START Extracted data
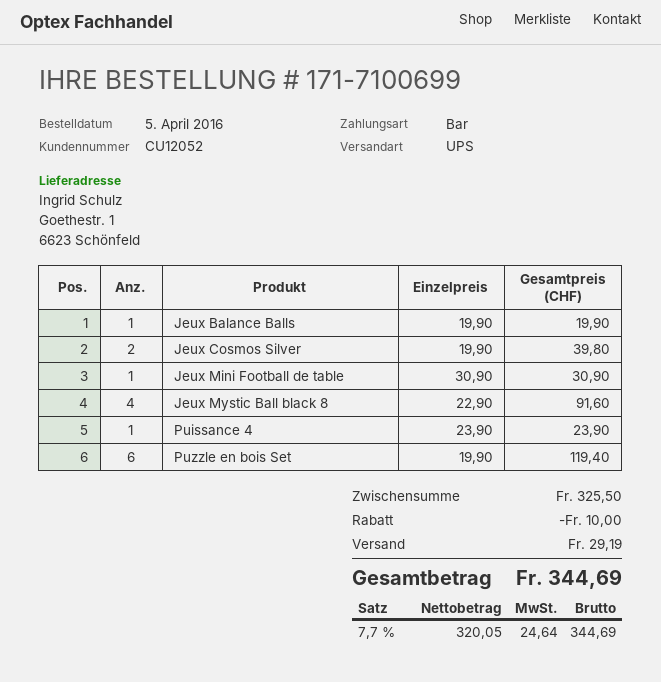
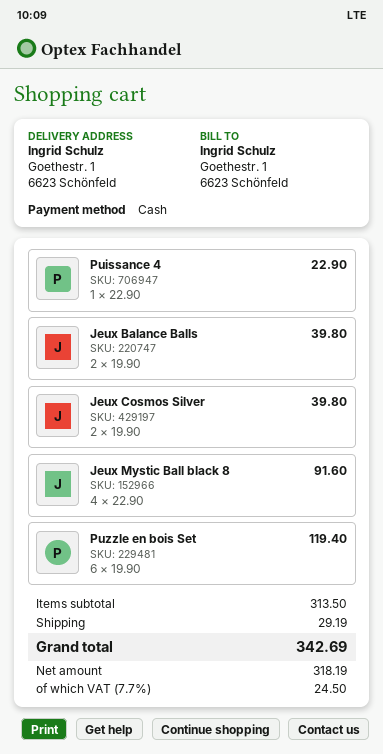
Jeux Balance Balls: 1 x 19.90 = 19.90 -> 2 x 19.90 = 39.80
Jeux Mini Football de table: 1 x 30.90 = 30.90 -> none
Puissance 4: 1 x 23.90 = 23.90 -> 1 x 22.90 = 22.90
subtotal: 325.50 -> 313.50
discount: 10.00 -> none
net: 320.05 -> 318.19
tax: 7.7% = 24.64 -> 7.7% = 24.50
total: 344.69 -> 342.69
END Extracted data
Each line, starting with the one containing "net: 320.05 -> 318.19" and ending with the last line of the records above, should be reproduced exactly.

:: Answer section ::
net: 320.05 -> 318.19
tax: 7.7% = 24.64 -> 7.7% = 24.50
total: 344.69 -> 342.69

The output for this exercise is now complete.